__What you are asked to do__: Say how many of the lines below include the word "span". Only the number should be given.

===

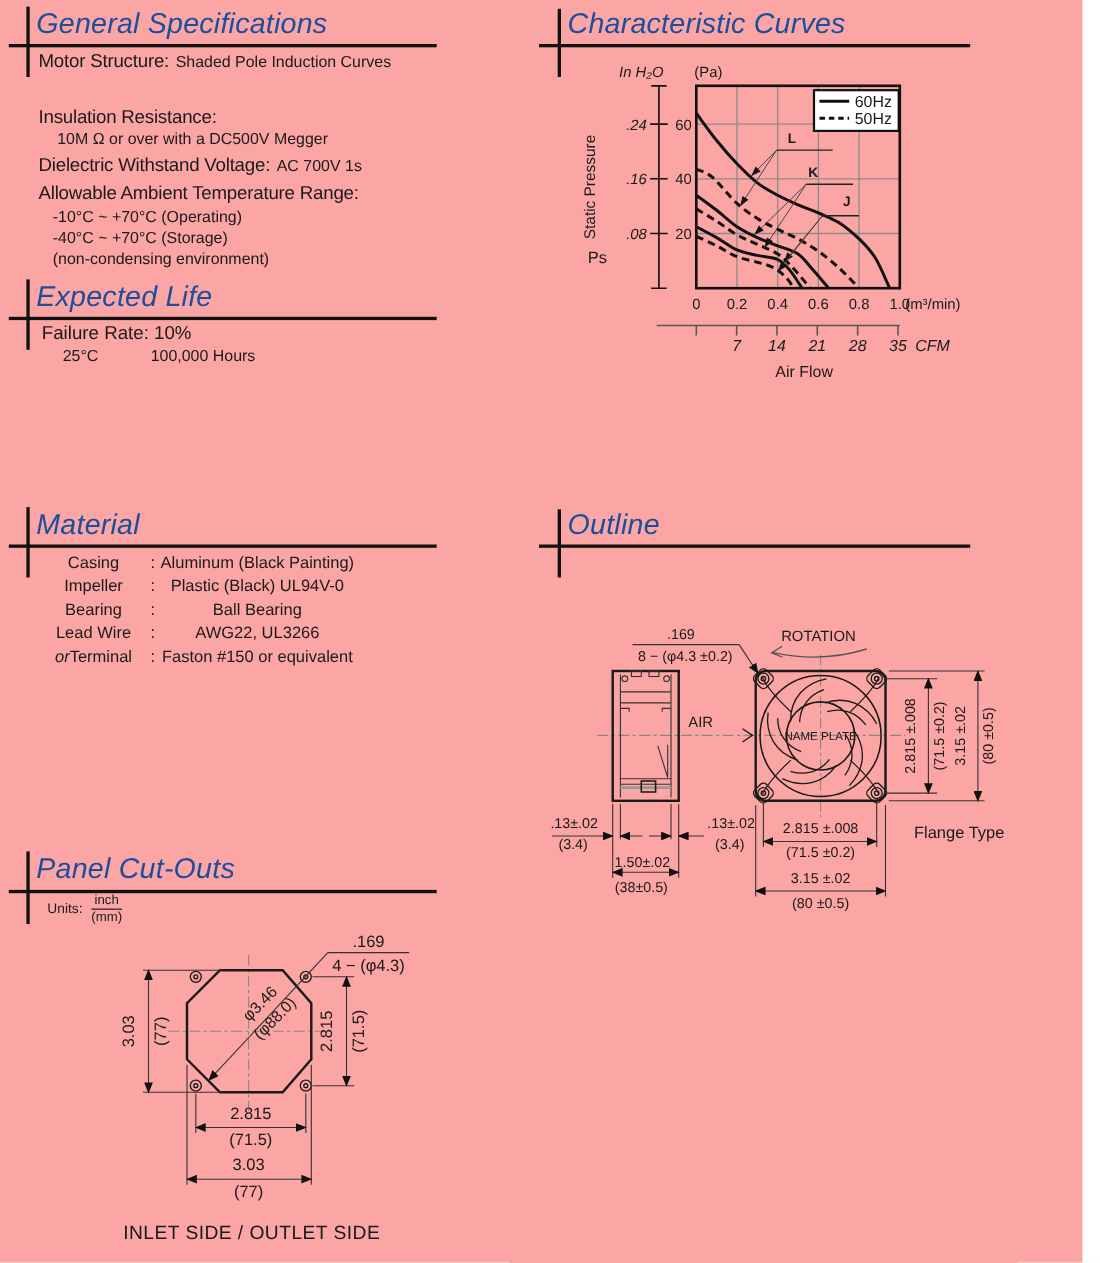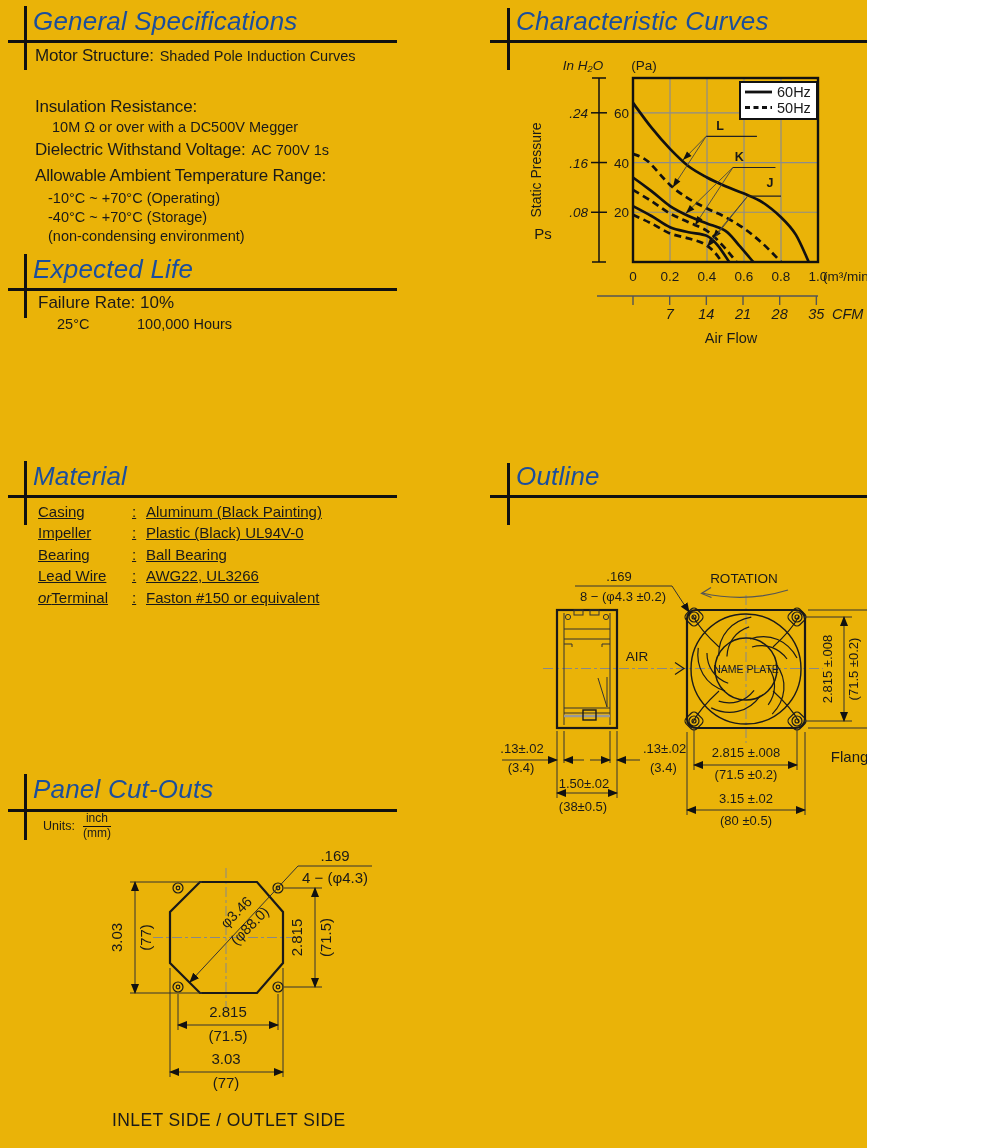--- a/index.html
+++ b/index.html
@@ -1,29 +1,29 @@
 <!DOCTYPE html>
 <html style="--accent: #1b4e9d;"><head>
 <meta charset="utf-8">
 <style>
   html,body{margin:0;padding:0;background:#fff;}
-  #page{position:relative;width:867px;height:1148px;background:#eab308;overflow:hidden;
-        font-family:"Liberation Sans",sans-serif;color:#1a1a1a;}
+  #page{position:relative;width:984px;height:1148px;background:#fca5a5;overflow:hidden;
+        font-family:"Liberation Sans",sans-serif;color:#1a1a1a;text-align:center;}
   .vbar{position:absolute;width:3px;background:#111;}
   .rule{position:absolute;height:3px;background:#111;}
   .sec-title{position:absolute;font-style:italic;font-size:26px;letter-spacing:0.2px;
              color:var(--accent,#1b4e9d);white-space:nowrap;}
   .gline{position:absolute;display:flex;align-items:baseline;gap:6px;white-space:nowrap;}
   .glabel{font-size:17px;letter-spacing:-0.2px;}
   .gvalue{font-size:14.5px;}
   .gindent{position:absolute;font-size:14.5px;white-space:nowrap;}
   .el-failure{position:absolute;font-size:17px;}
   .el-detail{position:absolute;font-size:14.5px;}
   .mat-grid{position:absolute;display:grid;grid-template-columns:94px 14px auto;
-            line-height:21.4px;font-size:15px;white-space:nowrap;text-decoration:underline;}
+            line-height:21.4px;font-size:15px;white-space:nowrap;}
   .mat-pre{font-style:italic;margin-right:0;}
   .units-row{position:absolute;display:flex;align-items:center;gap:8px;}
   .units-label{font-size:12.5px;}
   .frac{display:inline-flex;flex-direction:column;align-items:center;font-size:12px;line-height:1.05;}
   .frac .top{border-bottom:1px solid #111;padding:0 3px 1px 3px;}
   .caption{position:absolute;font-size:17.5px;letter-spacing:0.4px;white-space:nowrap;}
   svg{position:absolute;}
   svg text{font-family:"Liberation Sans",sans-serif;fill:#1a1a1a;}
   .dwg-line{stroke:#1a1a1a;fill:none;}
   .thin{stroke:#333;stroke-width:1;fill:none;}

===

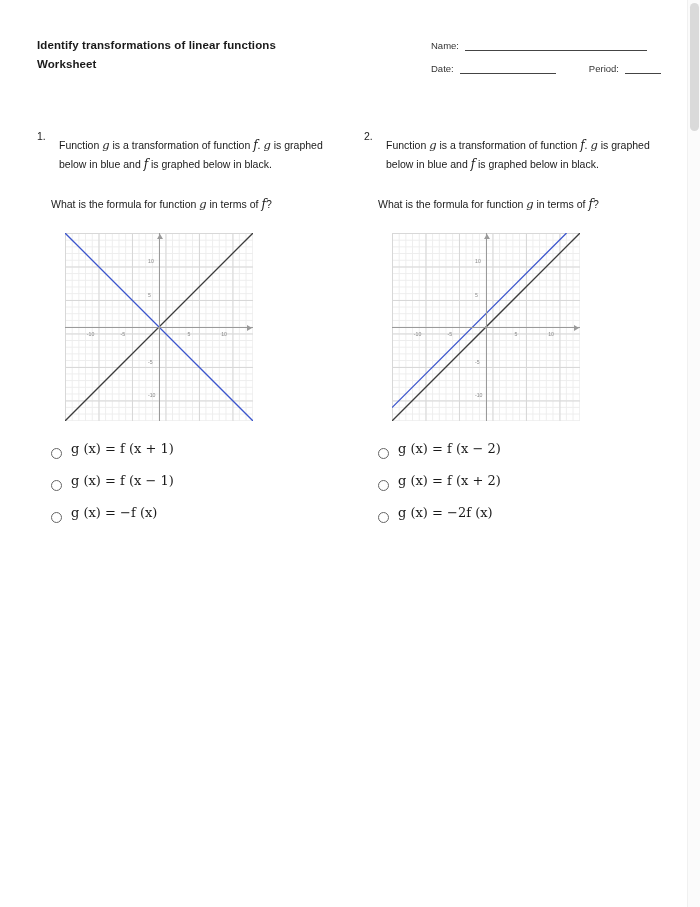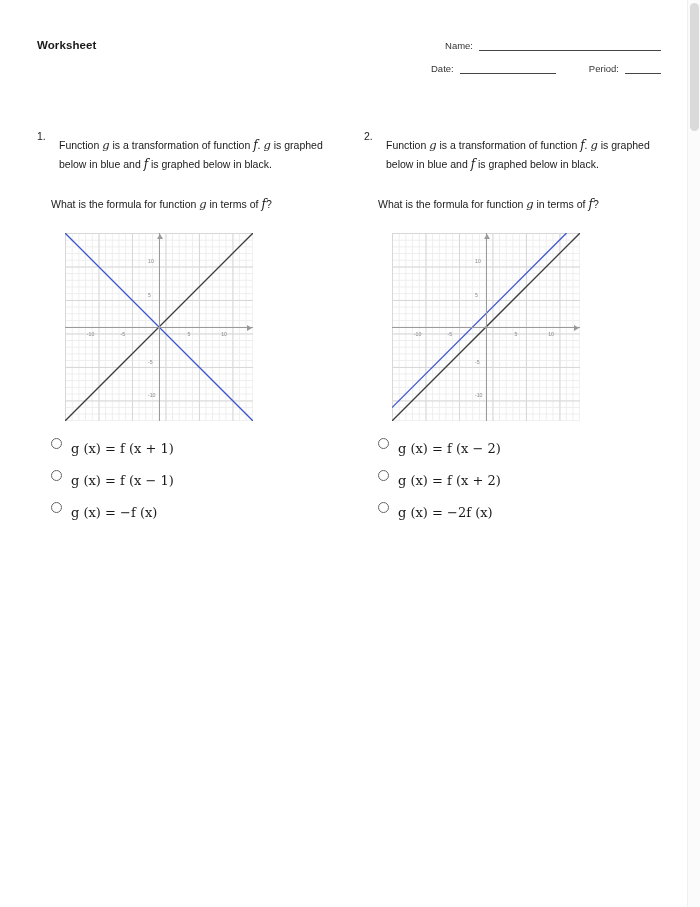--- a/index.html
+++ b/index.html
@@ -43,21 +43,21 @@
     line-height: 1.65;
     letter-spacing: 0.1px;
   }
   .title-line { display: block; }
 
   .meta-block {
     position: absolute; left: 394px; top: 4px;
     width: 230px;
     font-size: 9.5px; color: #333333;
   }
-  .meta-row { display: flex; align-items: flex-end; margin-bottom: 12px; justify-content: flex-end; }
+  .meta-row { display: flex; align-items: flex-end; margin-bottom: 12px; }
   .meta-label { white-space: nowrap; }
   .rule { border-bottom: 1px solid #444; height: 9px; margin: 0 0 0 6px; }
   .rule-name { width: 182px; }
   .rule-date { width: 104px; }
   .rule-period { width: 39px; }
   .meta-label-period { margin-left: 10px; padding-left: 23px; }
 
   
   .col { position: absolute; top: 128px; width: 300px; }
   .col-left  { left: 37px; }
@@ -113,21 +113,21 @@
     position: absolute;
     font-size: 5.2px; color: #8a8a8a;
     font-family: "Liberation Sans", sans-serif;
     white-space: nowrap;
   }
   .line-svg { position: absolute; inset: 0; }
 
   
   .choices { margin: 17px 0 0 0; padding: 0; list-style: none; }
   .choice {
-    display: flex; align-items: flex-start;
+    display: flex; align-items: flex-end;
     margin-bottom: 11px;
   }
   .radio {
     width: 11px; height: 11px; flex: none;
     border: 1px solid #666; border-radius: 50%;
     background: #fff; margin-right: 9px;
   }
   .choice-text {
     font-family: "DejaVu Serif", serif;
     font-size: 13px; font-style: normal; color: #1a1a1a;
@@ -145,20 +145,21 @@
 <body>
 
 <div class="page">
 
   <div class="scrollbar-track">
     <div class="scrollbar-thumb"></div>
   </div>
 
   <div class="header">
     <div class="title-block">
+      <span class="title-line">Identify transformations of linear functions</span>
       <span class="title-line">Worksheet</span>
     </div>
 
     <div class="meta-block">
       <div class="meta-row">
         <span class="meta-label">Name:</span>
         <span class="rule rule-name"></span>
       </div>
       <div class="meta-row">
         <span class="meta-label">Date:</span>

===

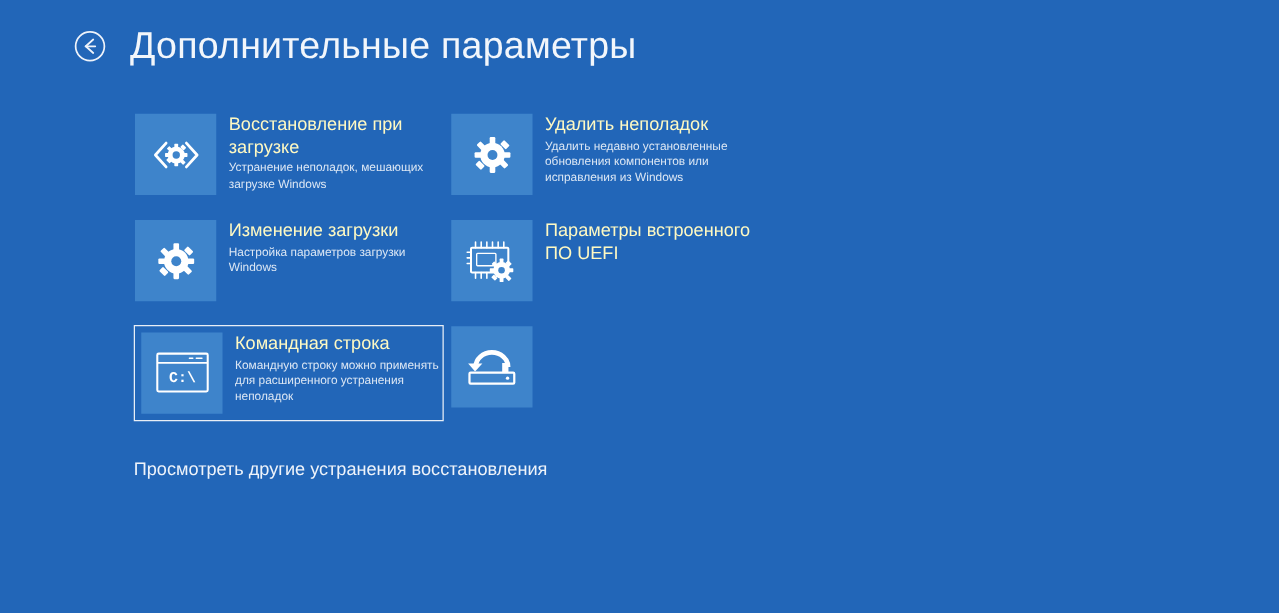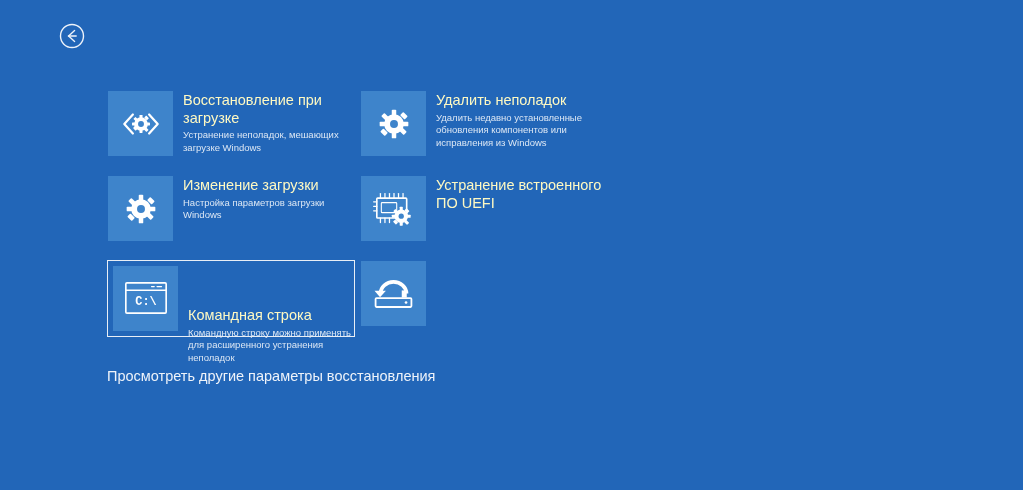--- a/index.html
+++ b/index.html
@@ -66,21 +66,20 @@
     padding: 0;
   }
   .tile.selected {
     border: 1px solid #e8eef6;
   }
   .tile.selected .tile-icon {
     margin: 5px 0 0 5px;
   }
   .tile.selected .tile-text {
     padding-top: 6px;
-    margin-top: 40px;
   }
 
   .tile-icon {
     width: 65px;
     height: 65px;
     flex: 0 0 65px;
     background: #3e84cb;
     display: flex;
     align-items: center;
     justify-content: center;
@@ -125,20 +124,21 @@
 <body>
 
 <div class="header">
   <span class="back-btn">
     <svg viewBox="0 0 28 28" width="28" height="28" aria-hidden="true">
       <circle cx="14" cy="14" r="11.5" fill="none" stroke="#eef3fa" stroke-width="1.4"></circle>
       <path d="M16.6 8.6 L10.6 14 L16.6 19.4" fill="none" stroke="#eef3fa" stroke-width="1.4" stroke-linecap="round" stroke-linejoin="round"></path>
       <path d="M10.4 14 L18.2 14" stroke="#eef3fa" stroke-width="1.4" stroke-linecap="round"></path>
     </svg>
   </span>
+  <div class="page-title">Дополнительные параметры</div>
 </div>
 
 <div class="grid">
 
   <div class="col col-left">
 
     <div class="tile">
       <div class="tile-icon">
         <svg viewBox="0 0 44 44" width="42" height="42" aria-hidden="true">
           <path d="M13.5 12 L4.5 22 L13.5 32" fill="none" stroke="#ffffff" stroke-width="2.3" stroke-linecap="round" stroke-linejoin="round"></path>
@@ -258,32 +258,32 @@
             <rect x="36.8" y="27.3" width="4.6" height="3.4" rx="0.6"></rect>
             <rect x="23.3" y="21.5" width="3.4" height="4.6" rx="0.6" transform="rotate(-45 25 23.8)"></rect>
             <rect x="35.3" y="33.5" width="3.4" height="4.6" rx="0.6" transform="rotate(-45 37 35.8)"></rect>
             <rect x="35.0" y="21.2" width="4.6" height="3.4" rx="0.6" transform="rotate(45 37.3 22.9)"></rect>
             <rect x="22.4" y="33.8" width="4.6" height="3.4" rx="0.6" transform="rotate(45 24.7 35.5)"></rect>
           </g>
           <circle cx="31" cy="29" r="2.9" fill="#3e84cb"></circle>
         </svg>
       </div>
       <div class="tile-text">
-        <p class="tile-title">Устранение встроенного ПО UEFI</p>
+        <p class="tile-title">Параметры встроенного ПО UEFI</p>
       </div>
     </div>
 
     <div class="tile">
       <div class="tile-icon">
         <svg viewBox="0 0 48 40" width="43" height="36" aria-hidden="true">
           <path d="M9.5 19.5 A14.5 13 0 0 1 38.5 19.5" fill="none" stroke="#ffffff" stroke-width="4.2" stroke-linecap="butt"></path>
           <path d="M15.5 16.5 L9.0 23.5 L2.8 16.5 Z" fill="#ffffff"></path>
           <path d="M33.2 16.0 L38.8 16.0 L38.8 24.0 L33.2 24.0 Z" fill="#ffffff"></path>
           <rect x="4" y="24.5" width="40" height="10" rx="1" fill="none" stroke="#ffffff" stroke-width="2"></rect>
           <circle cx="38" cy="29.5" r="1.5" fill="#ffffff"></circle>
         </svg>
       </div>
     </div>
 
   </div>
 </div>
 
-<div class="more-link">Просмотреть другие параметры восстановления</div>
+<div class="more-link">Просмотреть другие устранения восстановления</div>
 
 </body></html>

===

__Response to the exercise__: 7